The Election of the Century

Michael P. McDonald
Michael P. McDonald Former Brookings Expert, Associate Professor of Political Science - University of Florida

September 24, 2008

The impending presidential election may be the election of a century. Record primary voting, floods of new registrations, more small campaign donors and highly rated political conventions show that people are intensely interested.

These indicators augur a high turnout. Undoubtedly, more people will vote than the 60 percent who turned out four years ago, which was the highest rate since 1968. The question is, how many more? If participation tops the 1960 level of 64 percent, then we must go all the way back to 1908 — literally a century of American politics — to find the next highest rate: 66 percent.

Lessons from the 1960 and 1908 elections explain why 2008 may see a historical election. Many people recall the 1960 election that pitted two familiar names, Richard Nixon and John F. Kennedy. Kennedy won one of the closest presidential elections in American history. As in sports, people are interested when two contestants are evenly matched. Just like those in 1960, pre-election polls today show a tight race between Barack Obama and John McCain. People perceive that their vote will help determine big issues of peace and prosperity. Further, an African-American or a woman will be elected, for the first time, to one of the country’s highest offices. Contrast this to 1996: People tuned out when pre-election polls showed President Bill Clinton cruising to reelection over Bob Dole.

The 1908 election was not particularly close and did not involve big issues. Republican William Howard Taft won by a landslide over third-time Democratic candidate William Jennings Bryan, whose “free silver” platform had lost its luster. What is notable is that the 1908 election occurred in the twilight of the political machines that dominated American politics throughout the latter half of the 19th century. These machines were built from the bottom up. Local ward bosses, who knew their neighbors intimately, dispensed jobs and favors for votes. (Ward bosses conjure images of big city politics, but rural political machines existed, too.) Political machines even paid supporters’ taxes in states that disenfranchised tax delinquents.

During the machine era, turnout rates routinely exceeded 80 percent. Paying people to vote, however, discomfited many. Progressive Era reforms near the turn of the 20th century rooted out the obvious corruption by creating a civil service to replace patronage jobs and adopting the secret ballot so that political machines could not monitor voting. The 1908 election was among the last where machines could still turn out voters.

There is mounting evidence that political machines had something right: Face-to-face contact is among the most effective means to activate voters. Today’s high-tech campaigns recreate the mobilization capacity of political machines. In place of ward bosses are local volunteers, and in place of bosses’ neighborly knowledge are sophisticated microtargeted voter profiles that reveal which voters are persuadable and which are loyal party supporters. The glue is the Internet, which provides an information infrastructure for campaigns to recruit and communicate with their volunteers.
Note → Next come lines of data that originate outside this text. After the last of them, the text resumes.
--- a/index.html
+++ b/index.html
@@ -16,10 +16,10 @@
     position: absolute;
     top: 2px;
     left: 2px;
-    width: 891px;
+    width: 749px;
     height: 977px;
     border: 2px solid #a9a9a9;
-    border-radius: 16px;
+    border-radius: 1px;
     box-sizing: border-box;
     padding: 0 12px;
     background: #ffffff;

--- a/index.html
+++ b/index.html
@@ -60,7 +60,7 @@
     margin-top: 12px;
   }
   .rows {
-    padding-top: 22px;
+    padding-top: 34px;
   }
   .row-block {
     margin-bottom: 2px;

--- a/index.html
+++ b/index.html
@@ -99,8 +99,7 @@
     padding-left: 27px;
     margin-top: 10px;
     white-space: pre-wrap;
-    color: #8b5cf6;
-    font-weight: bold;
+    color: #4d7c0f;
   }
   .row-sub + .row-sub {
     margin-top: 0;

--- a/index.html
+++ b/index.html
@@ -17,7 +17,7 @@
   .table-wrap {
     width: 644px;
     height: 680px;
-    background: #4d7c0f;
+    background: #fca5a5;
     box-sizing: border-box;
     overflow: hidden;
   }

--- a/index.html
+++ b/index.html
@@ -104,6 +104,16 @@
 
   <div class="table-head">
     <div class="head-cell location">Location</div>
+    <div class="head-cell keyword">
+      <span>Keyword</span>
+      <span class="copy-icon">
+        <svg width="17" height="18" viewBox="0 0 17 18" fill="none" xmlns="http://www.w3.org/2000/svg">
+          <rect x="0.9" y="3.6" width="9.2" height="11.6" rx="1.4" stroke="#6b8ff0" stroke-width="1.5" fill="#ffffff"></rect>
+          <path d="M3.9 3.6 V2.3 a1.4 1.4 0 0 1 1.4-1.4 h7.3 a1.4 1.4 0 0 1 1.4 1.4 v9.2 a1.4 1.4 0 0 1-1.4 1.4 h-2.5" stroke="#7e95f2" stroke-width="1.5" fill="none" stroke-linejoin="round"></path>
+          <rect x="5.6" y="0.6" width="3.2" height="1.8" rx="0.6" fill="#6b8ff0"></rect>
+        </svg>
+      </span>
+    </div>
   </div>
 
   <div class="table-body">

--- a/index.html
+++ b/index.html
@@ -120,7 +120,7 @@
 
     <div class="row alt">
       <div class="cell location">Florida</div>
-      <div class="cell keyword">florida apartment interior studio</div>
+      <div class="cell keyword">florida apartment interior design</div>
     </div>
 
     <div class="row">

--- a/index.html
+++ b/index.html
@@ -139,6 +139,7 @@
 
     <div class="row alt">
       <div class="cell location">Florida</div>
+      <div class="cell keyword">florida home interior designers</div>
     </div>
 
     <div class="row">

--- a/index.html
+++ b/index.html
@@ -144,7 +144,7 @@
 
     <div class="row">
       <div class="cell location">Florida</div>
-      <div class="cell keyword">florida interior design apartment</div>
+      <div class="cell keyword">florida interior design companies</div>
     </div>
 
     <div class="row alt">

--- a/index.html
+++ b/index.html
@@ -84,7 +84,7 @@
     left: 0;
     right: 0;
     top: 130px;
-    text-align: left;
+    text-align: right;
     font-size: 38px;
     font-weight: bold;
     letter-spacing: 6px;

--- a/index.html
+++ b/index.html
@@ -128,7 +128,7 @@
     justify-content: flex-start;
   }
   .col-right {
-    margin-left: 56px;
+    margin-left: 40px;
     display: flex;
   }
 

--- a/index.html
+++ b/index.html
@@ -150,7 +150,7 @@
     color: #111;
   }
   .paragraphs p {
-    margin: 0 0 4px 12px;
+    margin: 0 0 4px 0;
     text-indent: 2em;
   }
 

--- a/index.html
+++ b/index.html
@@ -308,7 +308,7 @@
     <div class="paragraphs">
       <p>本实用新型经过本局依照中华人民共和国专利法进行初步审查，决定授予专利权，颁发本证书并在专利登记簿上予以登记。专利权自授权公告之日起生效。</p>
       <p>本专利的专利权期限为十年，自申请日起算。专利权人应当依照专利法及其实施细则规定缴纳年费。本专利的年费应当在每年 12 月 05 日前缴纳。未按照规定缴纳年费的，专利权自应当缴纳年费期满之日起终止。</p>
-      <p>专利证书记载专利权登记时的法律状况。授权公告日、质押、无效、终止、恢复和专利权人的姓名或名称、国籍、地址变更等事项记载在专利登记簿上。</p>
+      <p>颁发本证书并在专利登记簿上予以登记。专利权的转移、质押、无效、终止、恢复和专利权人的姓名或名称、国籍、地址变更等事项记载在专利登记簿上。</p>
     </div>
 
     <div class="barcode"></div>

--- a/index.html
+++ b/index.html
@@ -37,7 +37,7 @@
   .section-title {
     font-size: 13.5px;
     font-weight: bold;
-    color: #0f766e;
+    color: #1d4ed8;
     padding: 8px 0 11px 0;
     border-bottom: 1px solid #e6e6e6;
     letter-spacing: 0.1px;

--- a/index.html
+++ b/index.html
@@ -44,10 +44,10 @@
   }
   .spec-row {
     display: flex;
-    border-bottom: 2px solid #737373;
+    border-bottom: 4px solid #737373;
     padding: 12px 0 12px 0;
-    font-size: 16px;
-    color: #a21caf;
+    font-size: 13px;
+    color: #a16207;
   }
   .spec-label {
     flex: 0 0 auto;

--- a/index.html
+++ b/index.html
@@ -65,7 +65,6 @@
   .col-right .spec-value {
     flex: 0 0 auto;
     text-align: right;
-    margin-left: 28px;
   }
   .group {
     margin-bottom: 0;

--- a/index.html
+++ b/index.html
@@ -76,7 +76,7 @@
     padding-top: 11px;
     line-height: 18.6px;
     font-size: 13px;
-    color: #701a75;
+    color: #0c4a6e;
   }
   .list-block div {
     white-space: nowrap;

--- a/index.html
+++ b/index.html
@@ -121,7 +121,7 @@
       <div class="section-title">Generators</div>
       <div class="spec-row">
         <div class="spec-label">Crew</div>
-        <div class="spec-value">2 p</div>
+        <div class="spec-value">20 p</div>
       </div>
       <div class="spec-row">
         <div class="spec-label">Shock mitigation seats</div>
It is tempting to give Democrats a mobilization edge. Obama’s efforts are highly visible, whereas McCain must rely on the tightlipped Republican National Committee. Obama does not employ the Democratic National Committee for this expensive campaign operation because he opted out of public financing. Indeed, recent presidential candidates — McCain included — usually raise money for voter mobilization through their national parties.

Before Obama is given an edge, we must caution that Republicans are better able to register themselves than are lower-income Democrats. Massive Democratic registration drives create a false impression that they are out-hustling Republicans. In 2004, Democratic-aligned organizations’ highly publicized efforts exceeded their voter turnout victory targets. These groups underestimated President Bush’s 72-hour voter mobilization efforts the weekend before the election, which effectively matched them voter for voter.

Still, Obama’s organization should not be discounted. Just four years ago, Democrats were still playing catch-up to Republicans. Now they are just as sophisticated and have recruited a large cadre of volunteers, including typically apathetic youth.

American campaigns have undergone a paradigm shift. They no longer consist primarily of mass appeals through television advertising; grass-roots organizing is now a critical component. If elections stay close and interesting, we will likely observe higher turnouts. No longer will we wonder why turnout is declining; rather, we will wonder why it is climbing. A revitalized ground game will likely emerge as one explanation in the decade to come.